A: The distinction between cyber and climate resilience is increasingly artificial. Climate events create conditions that cyber adversaries exploit—stressed operators, degraded communications, and emergency decision-making environments. Prioritization should focus on protecting the assets most critical to organizational mission regardless of threat vector. Start with assets whose failure would cause irreversible harm or prolonged service disruption, then work outward based on impact severity and recovery time requirements.

Q: What does meaningful measurement look like versus measurement theater?

A: Meaningful measurement focuses on outcomes rather than activities. Instead of tracking "number of vulnerability scans completed," measure "percentage of critical vulnerabilities remediated within SLA." Instead of counting "tabletop exercises conducted," assess "time to detect simulated incident" and "accuracy of initial containment decisions." Measurement theater generates reports; meaningful measurement changes behavior and improves outcomes.

Q: How do we justify resilience investment when ROI is uncertain?

A: Frame resilience investment as insurance with asymmetric payoffs. The 4:1 benefit-cost ratio from WRI analysis provides one reference point. More compelling is scenario analysis: quantify the cost of a 72-hour power outage to your operations, then compare against hardening investment required to prevent it. Resilience investment typically looks expensive until you calculate what happens without it. Regulatory penalties under NIS2 and reputational damage provide additional financial justification.

Q: What is a realistic timeline for meaningful resilience improvement?

A: Ninety days is sufficient to establish assessment baselines, implement monitoring for critical assets, and address the highest-priority vulnerabilities. Comprehensive resilience transformation requires multi-year commitment as infrastructure lifecycles span decades. The goal of a 90-day program is not perfection but establishing the governance structures, measurement capabilities, and initial protections that enable sustained improvement.

Q: How do we address workforce capability gaps?

A: Workforce development requires parallel investment alongside technology deployment. Options include upskilling existing OT staff in cybersecurity fundamentals, recruiting from adjacent fields (industrial engineering, network operations), and engaging managed security service providers to augment internal capabilities. Long-term, partnerships with universities and technical training programs build sustainable talent pipelines.

Sources

• Department of Homeland Security. "Strategic Guidance and National Priorities for U.S. Critical Infrastructure Security and Resilience (2024-2025)." DHS, June 2024. https://www.dhs.gov/publication/strategic-guidance-and-national-priorities-us-critical-infrastructure-security-and

• National Oceanic and Atmospheric Administration. "U.S. Billion-Dollar Weather and Climate Disasters." NOAA National Centers for Environmental Information, 2025. https://www.ncei.noaa.gov/access/billions/

• World Resources Institute. "The Case for Climate-Resilient Infrastructure." WRI, July 2024. https://www.wri.org/research/climate-resilient-infrastructure

• UNEP. "Adaptation Gap Report 2024." United Nations Environment Programme, November 2024.

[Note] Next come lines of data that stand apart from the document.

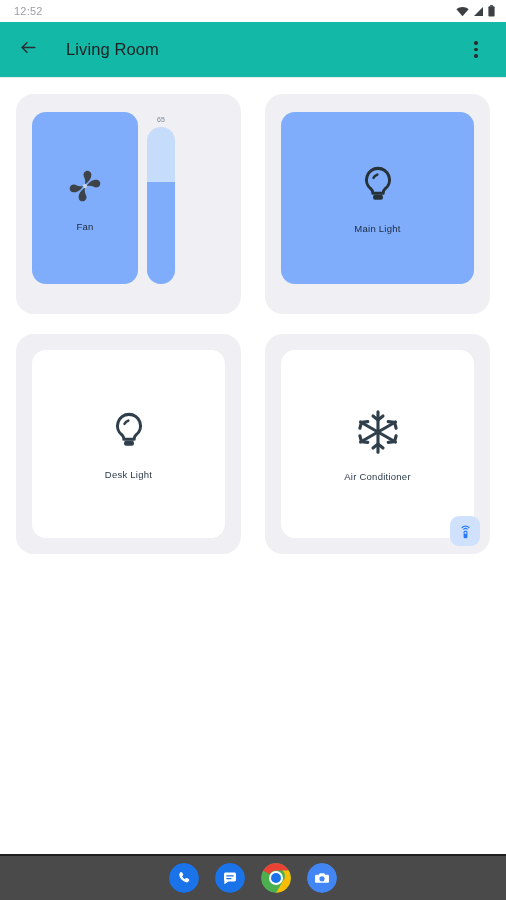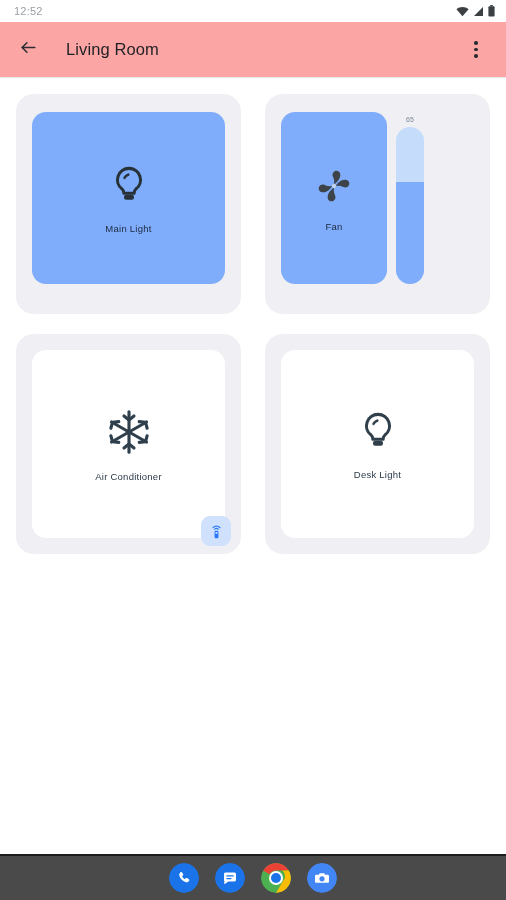--- a/index.html
+++ b/index.html
@@ -41,21 +41,21 @@
     display: flex;
     align-items: center;
     gap: 4px;
   }
   .status-icons svg { display: block; }
 
   
   .app-bar {
     height: 56px;
     flex: 0 0 56px;
-    background: #fca5a5;
+    background: #14b8a6;
     display: flex;
     align-items: center;
     padding: 0 14px 0 10px;
     border-bottom: 1px solid #e9e9ee;
   }
   .back-btn {
     width: 36px; height: 36px;
     display: flex; align-items: center; justify-content: center;
     border-radius: 50%;
     cursor: pointer;
@@ -244,55 +244,70 @@
     <div class="app-title">Living Room</div>
     <div class="overflow-btn">
       <i></i>
       <i></i>
       <i></i>
     </div>
   </div>
 
   <div class="grid-scroll">
     <div class="grid">
-
-      <div class="device-card on">
-        <div class="card-inner">
-          <div class="tile">
-            <span class="tile-icon">
-              <svg width="46" height="46" viewBox="0 0 24 24" fill="none" stroke="#263238" stroke-width="1.6" stroke-linecap="round" stroke-linejoin="round">
-                <path d="M12 2.8a6 6 0 0 0-3.6 10.8c.6.5.9 1.2.9 1.9v.3h5.4v-.3c0-.7.3-1.4.9-1.9A6 6 0 0 0 12 2.8z"></path>
-                <path d="M9.7 7.7a3 3 0 0 1 1.9-1.6" stroke-width="1.4"></path>
-                <rect x="9.4" y="16.6" width="5.2" height="2.6" rx="1.1" fill="#263238" stroke="none"></rect>
-              </svg>
-            </span>
-            <span class="tile-label">Main Light</span>
-          </div>
-        </div>
-      </div>
 
       <div class="device-card on has-slider">
         <div class="card-inner">
           <div class="tile">
             <span class="tile-icon">
               <svg width="42" height="42" viewBox="0 0 24 24" fill="#3d4349">
                 <path d="M12 11.1c.3-1.6.1-3.1-.6-4.4-.6-1.2-.2-2.6 1-3.2 1.4-.7 3 .2 3.2 1.7.2 1.6-.5 3.1-1.8 4.4-.6.6-1.2 1-1.8 1.5z"></path>
                 <path d="M12.9 12c1.6-.3 3.1-.1 4.4.6 1.2.6 2.6.2 3.2-1 .7-1.4-.2-3-1.7-3.2-1.6-.2-3.1.5-4.4 1.8-.6.6-1 1.2-1.5 1.8z"></path>
                 <path d="M12 12.9c-.3 1.6-.1 3.1.6 4.4.6 1.2.2 2.6-1 3.2-1.4.7-3-.2-3.2-1.7-.2-1.6.5-3.1 1.8-4.4.6-.6 1.2-1 1.8-1.5z"></path>
                 <path d="M11.1 12c-1.6.3-3.1.1-4.4-.6-1.2-.6-2.6-.2-3.2 1-.7 1.4.2 3 1.7 3.2 1.6.2 3.1-.5 4.4-1.8.6-.6 1-1.2 1.5-1.8z"></path>
                 <circle cx="12" cy="12" r="1.15" fill="#c9d6e6"></circle>
               </svg>
             </span>
             <span class="tile-label">Fan</span>
           </div>
           <div class="slider-wrap">
             <span class="slider-value">65</span>
             <div class="slider-track">
               <div class="slider-fill" id="fan-slider-fill" style="height: 65%;"></div>
             </div>
+          </div>
+        </div>
+      </div>
+
+      <div class="device-card on">
+        <div class="card-inner">
+          <div class="tile">
+            <span class="tile-icon">
+              <svg width="46" height="46" viewBox="0 0 24 24" fill="none" stroke="#263238" stroke-width="1.6" stroke-linecap="round" stroke-linejoin="round">
+                <path d="M12 2.8a6 6 0 0 0-3.6 10.8c.6.5.9 1.2.9 1.9v.3h5.4v-.3c0-.7.3-1.4.9-1.9A6 6 0 0 0 12 2.8z"></path>
+                <path d="M9.7 7.7a3 3 0 0 1 1.9-1.6" stroke-width="1.4"></path>
+                <rect x="9.4" y="16.6" width="5.2" height="2.6" rx="1.1" fill="#263238" stroke="none"></rect>
+              </svg>
+            </span>
+            <span class="tile-label">Main Light</span>
+          </div>
+        </div>
+      </div>
+
+      <div class="device-card">
+        <div class="card-inner">
+          <div class="tile">
+            <span class="tile-icon">
+              <svg width="46" height="46" viewBox="0 0 24 24" fill="none" stroke="#2f3f4b" stroke-width="1.6" stroke-linecap="round" stroke-linejoin="round">
+                <path d="M12 2.8a6 6 0 0 0-3.6 10.8c.6.5.9 1.2.9 1.9v.3h5.4v-.3c0-.7.3-1.4.9-1.9A6 6 0 0 0 12 2.8z"></path>
+                <path d="M9.7 7.7a3 3 0 0 1 1.9-1.6" stroke-width="1.4"></path>
+                <rect x="9.4" y="16.6" width="5.2" height="2.6" rx="1.1" fill="#2f3f4b" stroke="none"></rect>
+              </svg>
+            </span>
+            <span class="tile-label">Desk Light</span>
           </div>
         </div>
       </div>
 
       <div class="device-card">
         <div class="card-inner">
           <div class="tile">
             <span class="tile-icon">
               <svg width="50" height="50" viewBox="0 0 24 24" fill="none" stroke="#2f3f4b" stroke-width="1.5" stroke-linecap="round" stroke-linejoin="round">
                 <line x1="12" y1="2.3" x2="12" y2="21.7"></line>
@@ -316,35 +331,20 @@
                 <path d="M7.2 6.4a6.8 6.8 0 0 1 9.6 0"></path>
                 <path d="M9.5 8.7a3.6 3.6 0 0 1 5 0"></path>
               </g>
               <rect x="9.3" y="11.1" width="5.4" height="10.4" rx="1.7" fill="#2979ff"></rect>
               <rect x="10.5" y="12.7" width="3" height="2.4" rx=".6" fill="#cfe1fd"></rect>
             </svg>
           </span>
         </div>
       </div>
 
-      <div class="device-card">
-        <div class="card-inner">
-          <div class="tile">
-            <span class="tile-icon">
-              <svg width="46" height="46" viewBox="0 0 24 24" fill="none" stroke="#2f3f4b" stroke-width="1.6" stroke-linecap="round" stroke-linejoin="round">
-                <path d="M12 2.8a6 6 0 0 0-3.6 10.8c.6.5.9 1.2.9 1.9v.3h5.4v-.3c0-.7.3-1.4.9-1.9A6 6 0 0 0 12 2.8z"></path>
-                <path d="M9.7 7.7a3 3 0 0 1 1.9-1.6" stroke-width="1.4"></path>
-                <rect x="9.4" y="16.6" width="5.2" height="2.6" rx="1.1" fill="#2f3f4b" stroke="none"></rect>
-              </svg>
-            </span>
-            <span class="tile-label">Desk Light</span>
-          </div>
-        </div>
-      </div>
-
 
     </div>
   </div>
 
   <div class="dock">
     <div class="dock-icon">
       <span>
         <svg width="30" height="30" viewBox="0 0 30 30">
           <circle cx="15" cy="15" r="15" fill="#1a73e8"></circle>
           <path d="M11.3 9.2c.5-.5 1.3-.4 1.7.2l1.1 1.6c.3.5.2 1.1-.2 1.5l-.8.7c.6 1.3 1.6 2.3 2.9 2.9l.7-.8c.4-.4 1-.5 1.5-.2l1.6 1.1c.6.4.7 1.2.2 1.7l-.9.9c-.5.5-1.2.7-1.9.5-3.4-.9-6.1-3.6-7-7-.2-.7 0-1.4.5-1.9z" fill="#ffffff"></path>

• CDP. "From Climate Risk to Investment Opportunity: Filling the Funding Gap for Cities." CDP, 2024. https://www.cdp.net/en/insights/from-climate-risk-to-investment-opportunity

• OECD. "Infrastructure for a Climate-Resilient Future." OECD Publishing, April 2024. https://www.oecd.org/environment/infrastructure-for-a-climate-resilient-future.htm

• CISA. "Cybersecurity Performance Goals." Cybersecurity and Infrastructure Security Agency, 2024. https://www.cisa.gov/cross-sector-cybersecurity-performance-goals

• MarketsandMarkets. "Critical Infrastructure Protection Market Report." MarketsandMarkets Research, 2024.